From the records below, copy each line in which the string "absolute" occurs.

[Front-end code edit data]
++++++
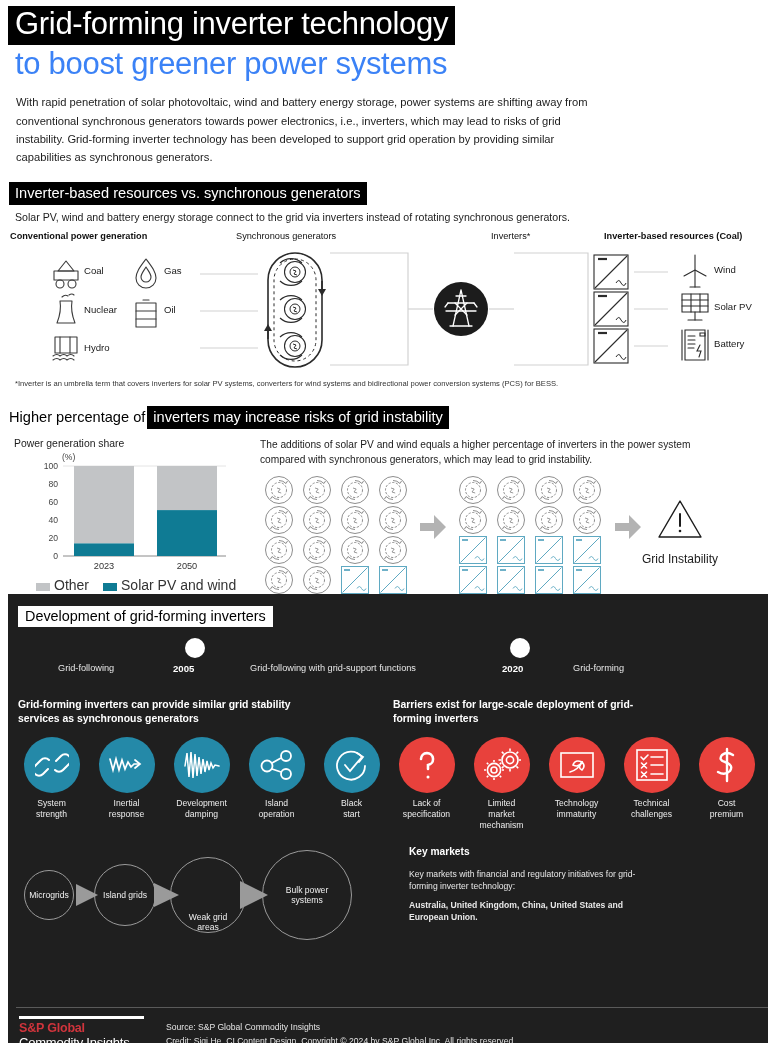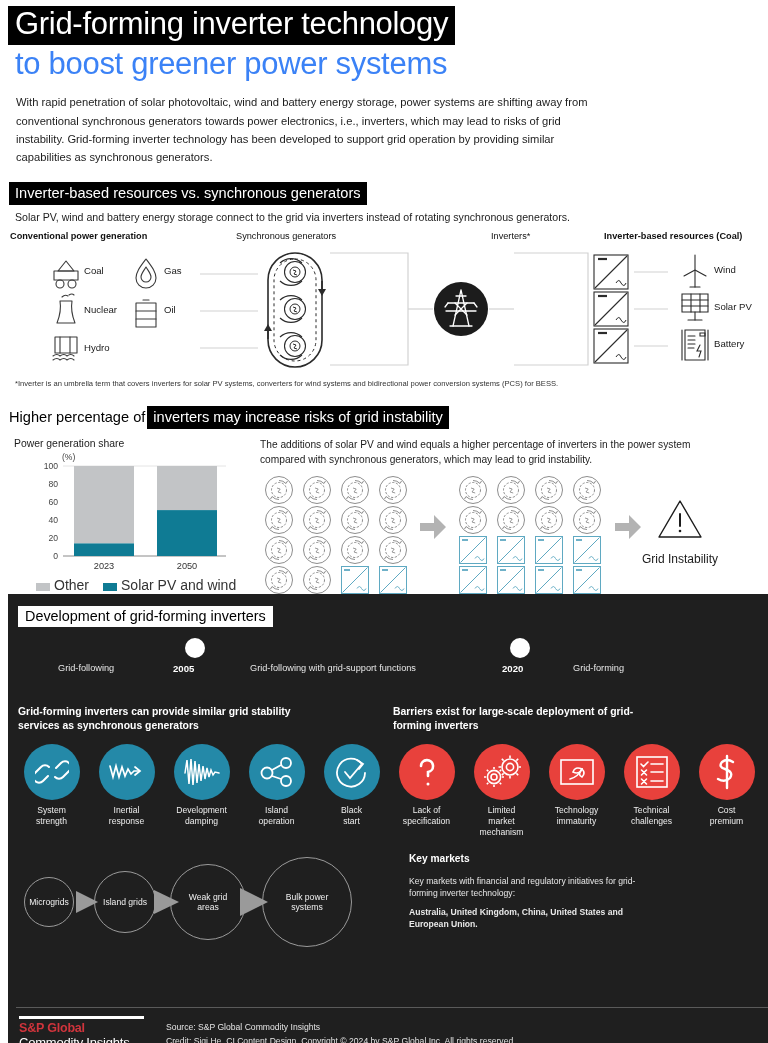--- a/index.html
+++ b/index.html
@@ -409,21 +409,21 @@
       <circle cx="177" cy="13" r="10" fill="#ffffff"></circle>
       <circle cx="502" cy="13" r="10" fill="#ffffff"></circle>
     </svg>
     <div class="tl-label" style="position:absolute; left:40px; top:28px;">Grid-following</div>
     <div class="tl-year" style="position:absolute; left:155px; top:28px;">2005</div>
     <div class="tl-label" style="position:absolute; left:232px; top:28px;">Grid-following with grid-support functions</div>
     <div class="tl-year" style="position:absolute; left:484px; top:28px;">2020</div>
     <div class="tl-label" style="position:absolute; left:555px; top:28px;">Grid-forming</div>
   </div>
 
-  <div style="display:flex; margin-top:28px;">
+  <div style="display:flex; margin-top:21px;">
 
     <div style="width:385px;">
       <div class="blk-title" style="max-width:310px;">Grid-forming inverters can provide similar grid stability services as synchronous generators</div>
       <div style="display:flex; gap:8px; margin-top:11px;">
 
         <div style="width:67px;">
           <div class="circ teal" style="width:56px;height:56px;margin:0 auto;">
             <svg width="34" height="34" viewBox="0 0 34 34" fill="none" stroke="#fff" stroke-width="2" stroke-linecap="round">
               <path d="M13 21 L8 26 a5.5 5.5 0 0 1 -8 -8 L6 12 a5.5 5.5 0 0 1 8 0"></path>
               <path d="M21 13 L26 8 a5.5 5.5 0 0 1 8 8 L28 22 a5.5 5.5 0 0 1 -8 0"></path>
@@ -566,21 +566,21 @@
           <path d="M58 34 l22 11 l-22 11 z" fill="#9a9a9a"></path>
           <path d="M136 33 l25 12 l-25 12 z" fill="#9a9a9a"></path>
           <path d="M222 31 l28 14 l-28 14 z" fill="#9a9a9a"></path>
         </svg>
         <div class="stage" style="position:absolute; left:6px; top:20px; width:50px; height:50px;">
           <span>Microgrids</span>
         </div>
         <div class="stage" style="position:absolute; left:76px; top:14px; width:62px; height:62px;">
           <span>Island grids</span>
         </div>
-        <div class="stage" style="position:absolute; left:152px; top:7px; width:76px; height:76px; flex-direction:column;">
+        <div class="stage" style="position:absolute; left:152px; top:7px; width:76px; height:76px; flex-direction:column;justify-content:flex-end;">
           <span>Weak grid</span>
           <span>areas</span>
         </div>
         <div class="stage" style="position:absolute; left:244px; top:0px; width:90px; height:90px; flex-direction:column;">
           <span>Bulk power</span>
           <span>systems</span>
         </div>
       </div>
     </div>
++++++
▸ **Answer area**:
     <div class="tl-label" style="position:absolute; left:40px; top:28px;">Grid-following</div>
     <div class="tl-year" style="position:absolute; left:155px; top:28px;">2005</div>
     <div class="tl-label" style="position:absolute; left:232px; top:28px;">Grid-following with grid-support functions</div>
     <div class="tl-year" style="position:absolute; left:484px; top:28px;">2020</div>
     <div class="tl-label" style="position:absolute; left:555px; top:28px;">Grid-forming</div>
         <div class="stage" style="position:absolute; left:6px; top:20px; width:50px; height:50px;">
         <div class="stage" style="position:absolute; left:76px; top:14px; width:62px; height:62px;">
-        <div class="stage" style="position:absolute; left:152px; top:7px; width:76px; height:76px; flex-direction:column;">
+        <div class="stage" style="position:absolute; left:152px; top:7px; width:76px; height:76px; flex-direction:column;justify-content:flex-end;">
         <div class="stage" style="position:absolute; left:244px; top:0px; width:90px; height:90px; flex-direction:column;">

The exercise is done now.